Catalytic fast pyrolysis of herbal medicine wastes over zeolite catalyst for aromatic hydrocarbons production

Abstract

Catalytic pyrolysis is an effective method to upgrade biomass pyrolytic bio-oil. In this study, catalytic fast pyrolysis (CFP) of licorice residue (LR) over ZSM-5 was conducted using pyrolysis–gas chromatography/mass spectrometry.
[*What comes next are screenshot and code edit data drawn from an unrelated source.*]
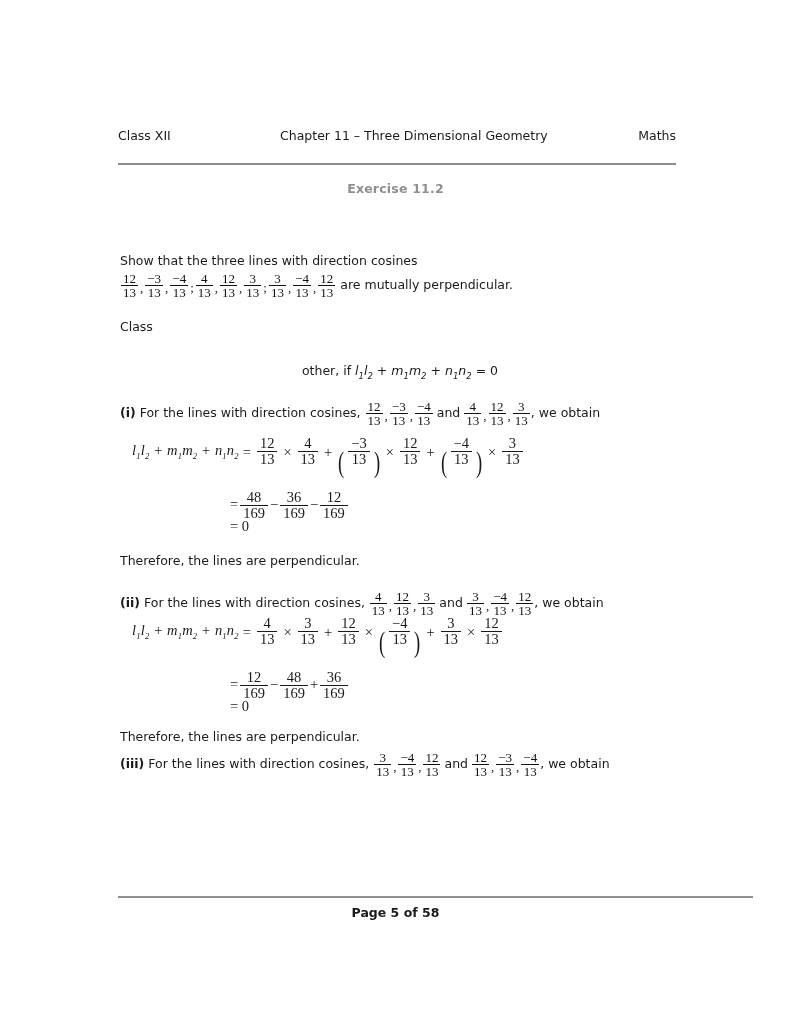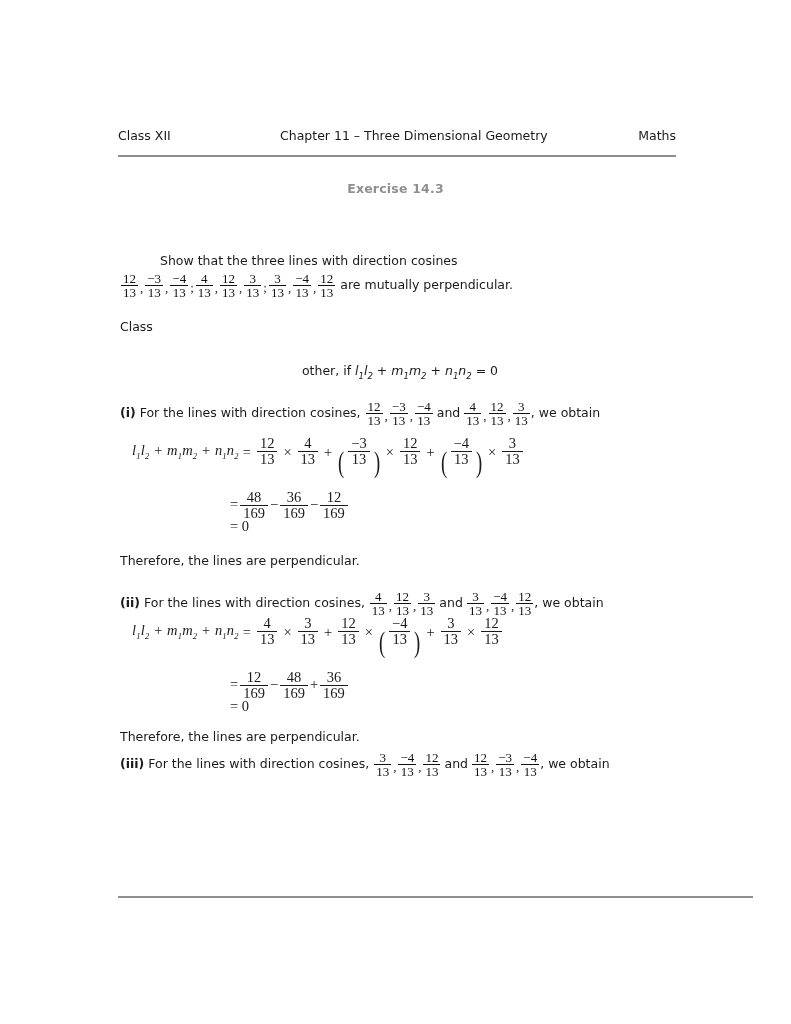"Class XII" .header-row { padding-bottom: 12px -> 20px }
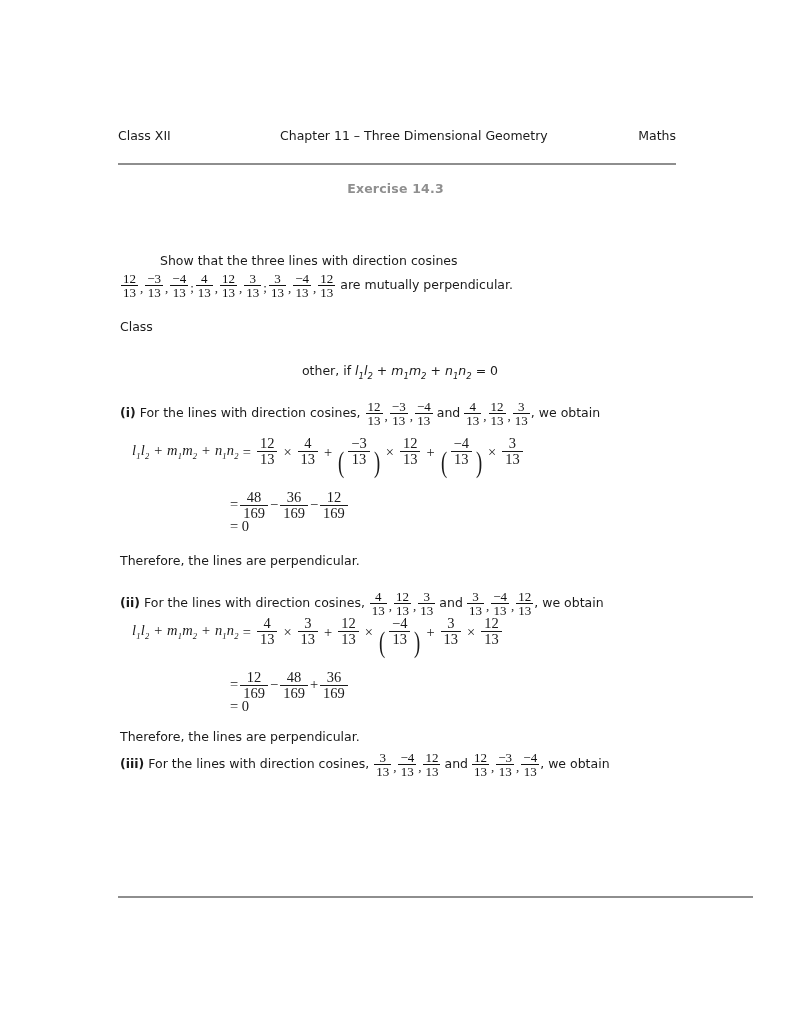"Exercise 14.3" div.exercise-title { text: 14.3 -> 11.2 }
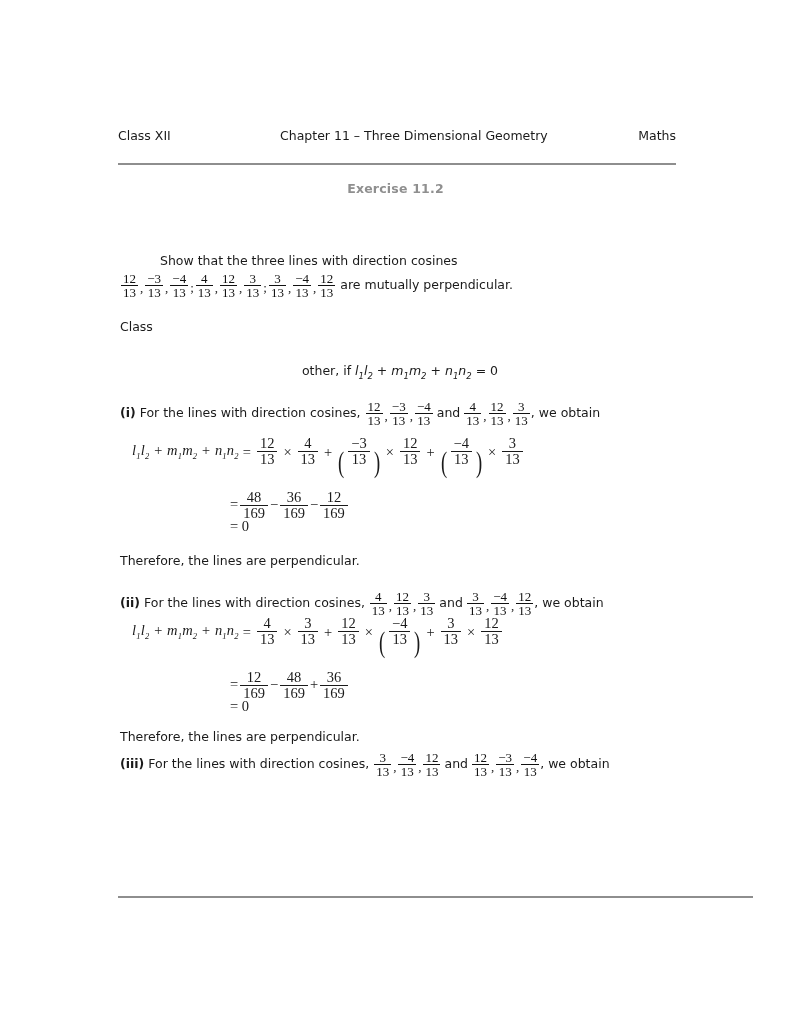"Show that the three lines" div.body-block { margin-left: 40px -> none }
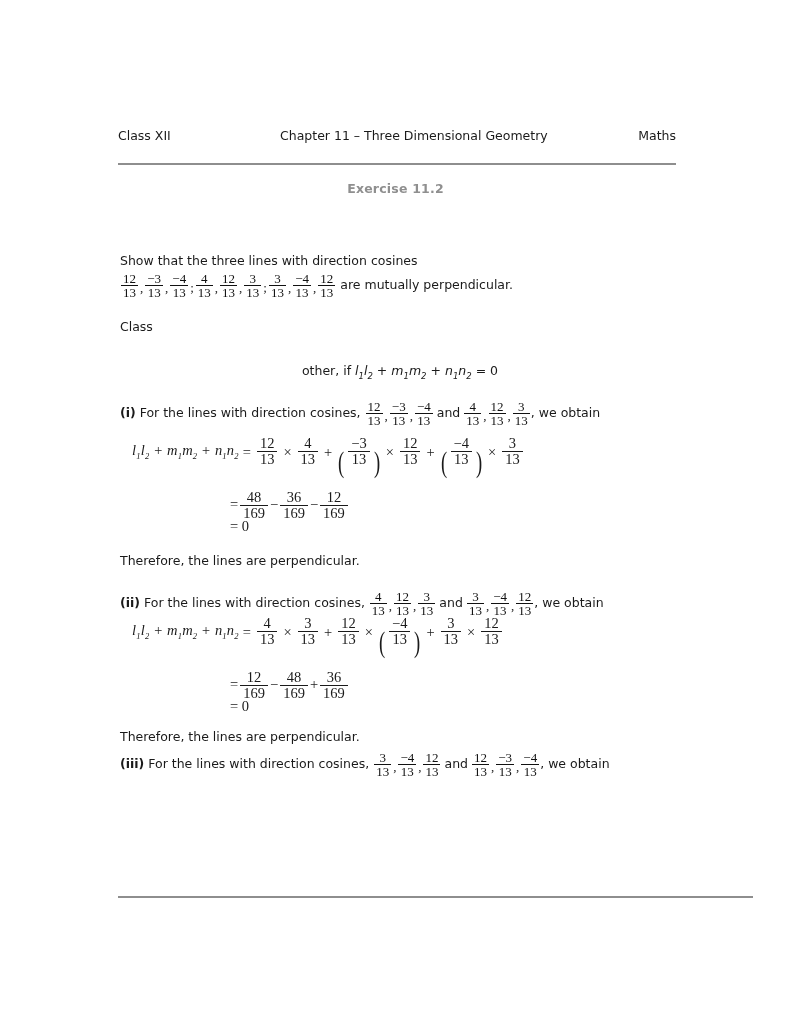"Page 5 of 58" div.footer-text { html: none -> <div>Page 5 of 58</div> }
The effects of temperature, Si/Al atomic ratio (SAR) and catalyst to feedstock (C/F) ratio on the formation of aromatic hydrocarbons (AHs) were investigated. The results indicated that ZSM-5 effectively converts oxygenates into AHs. Specifically, benzene, toluene, ethylbenzene, p-xylene and naphthalene (BTEXN) were the dominant components. The pyrolysis temperature and acidity of zeolite exert a greater influence on the formation of BTEXN. The maximum content of BTEXN was 73.45 % at 500 °C and 72.21 % at lower SARs (27 and 36). Coke can be formed and deposited on the zeolite during CFP of LR, which cause the deactivation of catalyst. A higher pyrolysis temperature and C/F ratios inhibits the coke formation, while a higher SAR is beneficial to coke formation. The large oxygenated molecules and aliphatic hydrocarbons (AHCs) was the precursors of coke during catalytic pyrolysis. The coke was tended to disperse on the surface of catalyst at low temperature. However, it was largely deposited in the channels of zeolite catalyst at high temperatures. This study reveals that ZSM-5 is an effective catalyst for the utilization of herbal medicine wastes. The pyrolytic bio-oil has high potential for use in fuels or renewable chemical production.